Lisa Miles (Chief Communications and Investor Relations Officer)

Good morning, and thank you for joining us. With me today is Franco Stevanato, Executive Chairman, Franco Moro, Chief Executive Officer, and Marco Dal Lago, Chief Financial Officer. A presentation illustrating today's results can be found on the IR section of our website. Some statements being made today will be forward-looking in nature. Such statements are only predictions. Actual events and results may differ materially as a result of risks we face, including those discussed in Item 3D, entitled Risk Factors, in the company's most recent annual report filed on Form 20-F with the SEC.

We encourage you to review the information contained in our earnings release in conjunction with our SEC filings and our latest Form 20-F. The company does not assume any obligation to revise or update these forward-looking statements to reflect subsequent events or circumstances except as required by law. Today's presentation may contain non-GAAP financial information.

Management uses this information in its internal analyses of results and believes this information may be informative to investors in gauging the quality of our financial performance, identifying trends in our results, and providing meaningful period-to-period comparisons. For a reconciliation of the non-GAAP measures, please see the company's most recent earnings press release. With that, I'll hand the call over to Franco Stevanato for opening remarks.

Franco Stevanato (Executive Chairman and CEO)

Thank you for joining us as we close out another year of strong financial results. The collective effort of our employees worldwide led to outstanding execution in 2022. We are building a track record of consistent delivery on our financial and operational objectives. We are well positioned against a backdrop of favorable demand, and the fundamentals of our business remains strong. As we enter 2023, we expect to benefit from the secular tailwind in high growth end markets such as biologics.

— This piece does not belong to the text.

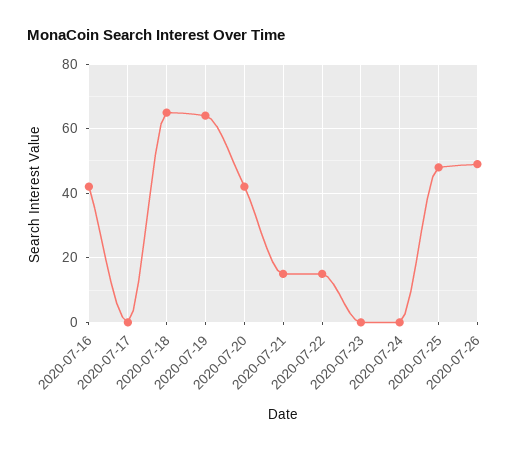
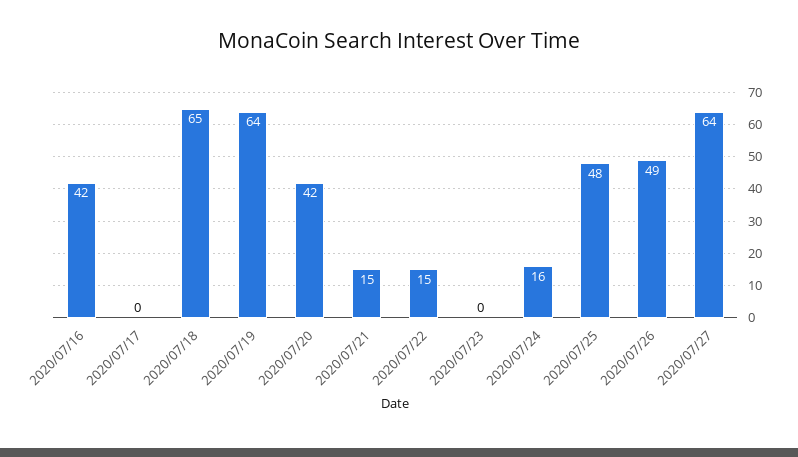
2020-07-24: 0 -> 16
2020/07/27: none -> 64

We currently see important opportunities in front of us to support customers across a broad range of therapeutic areas such as GLP-1, monoclonal antibody, and mRNA applications. We currently see trends towards sustained reduced demand for high-performance drug containment, and we have modified our investment plan to maximize this opportunity. Notably, these opportunities are enabling us to exploit our unique value proposition of end-to-end integrated capabilities.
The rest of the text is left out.